- Born: Liam Frank Bergin 24 November 1985 (age 40) London, England
- Occupations: Actor, Entrepreneur
- Years active: 2009–2010, 2016–2017 (actor) 2014–present (entrepreneur)

= Liam Bergin =

British actor (b. 1985)

Liam Bergin (born 24 November 1985) is a British actor of Irish and Trinidadian descent. He trained at the Guildhall School of Music and Drama, graduating in 2008. He is currently best known for playing Danny Mitchell in EastEnders and Rupert in Trinity. He has also had minor roles in Doctors and the 2009 remake of Minder.

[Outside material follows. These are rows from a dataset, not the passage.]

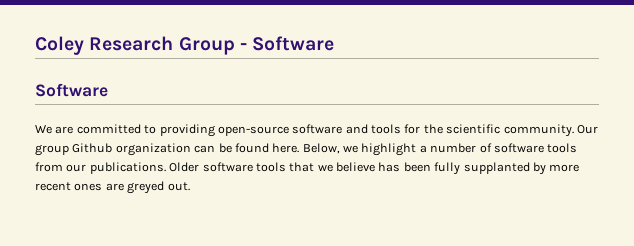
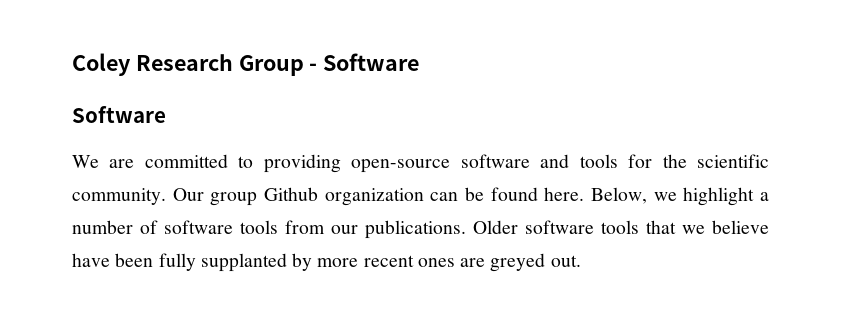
- Older software tools that we believe has been fully supplanted by more recent ones are greyed out.
+ Older software tools that we believe have been fully supplanted by more recent ones are greyed out.

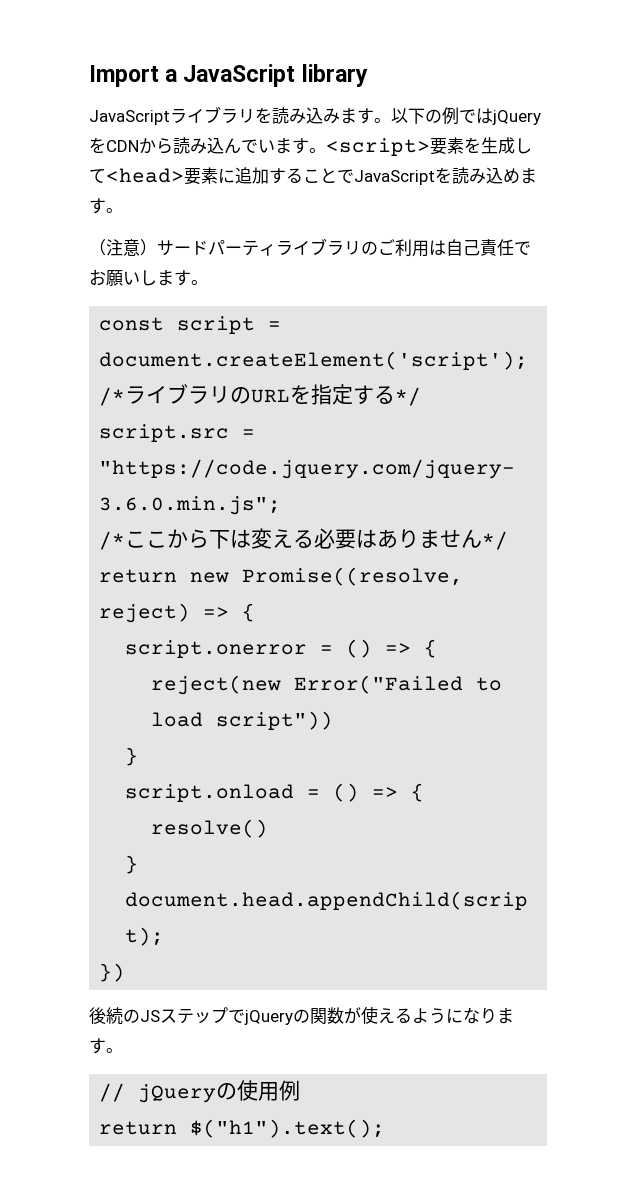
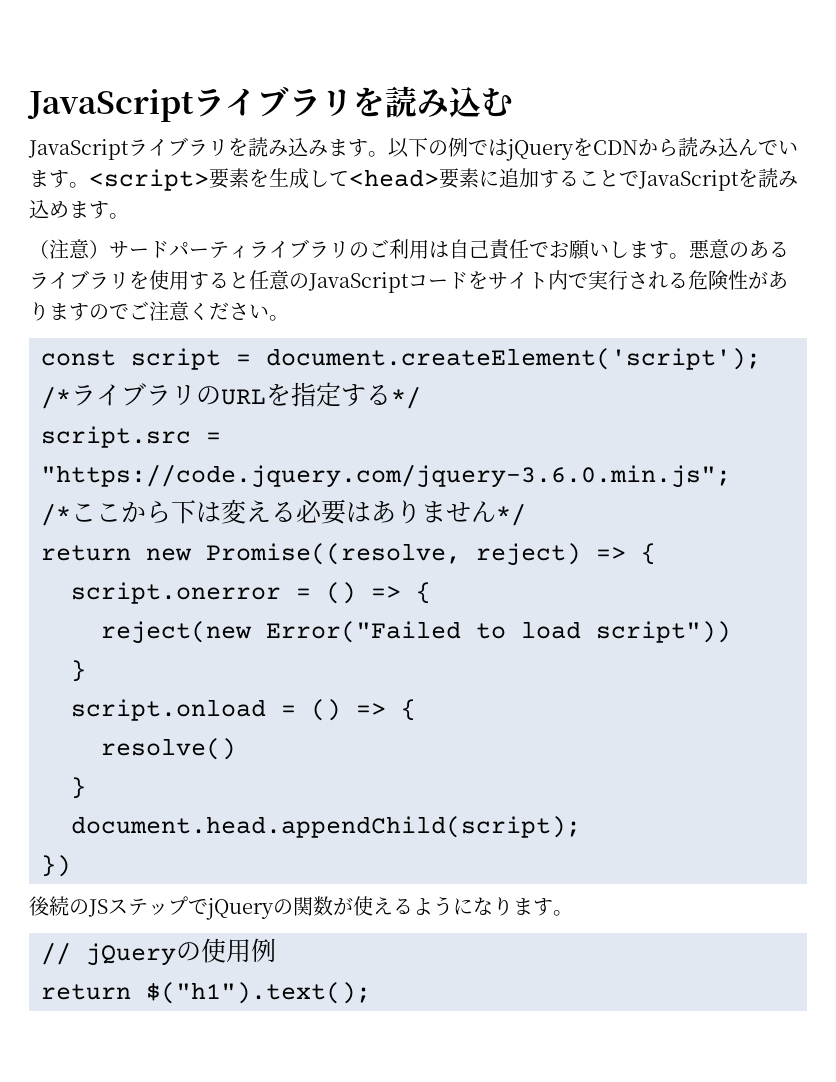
- Import a JavaScript library
+ JavaScriptライブラリを読み込む
+ 悪意のあるライブラリを使用すると任意のJavaScriptコードをサイト内で実行される危険性がありますのでご注意ください。

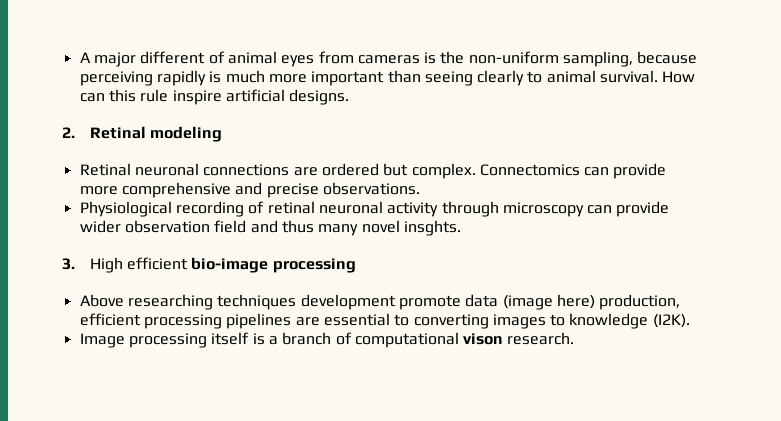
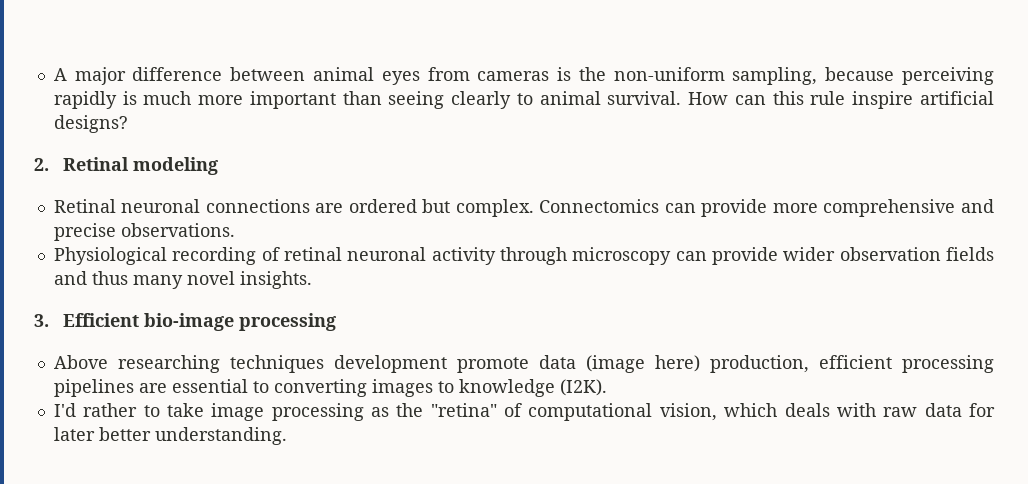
- A major different of animal eyes from cameras is the non-uniform sampling, because perceiving rapidly is much more important than seeing clearly to animal survival.
+ A major difference between animal eyes from cameras is the non-uniform sampling, because perceiving rapidly is much more important than seeing clearly to animal survival.
- How can this rule inspire artificial designs.
+ How can this rule inspire artificial designs?
- Physiological recording of retinal neuronal activity through microscopy can provide wider observation field and thus many novel insghts.
+ Physiological recording of retinal neuronal activity through microscopy can provide wider observation fields and thus many novel insights.
- 3. High efficient bio-image processing
+ 3. Efficient bio-image processing
- Image processing itself is a branch of computational vison research.
+ I'd rather to take image processing as the "retina" of computational vision, which deals with raw data for later better understanding.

On 26 December 2009 it was announced he had been cast in the role of Danny Mitchell in the long-running soap opera EastEnders. The character was phased out by mutual consent from the show with executive producer Bryan Kirkwood in April 2010. He returned for a guest stint between December 2016 and January 2017.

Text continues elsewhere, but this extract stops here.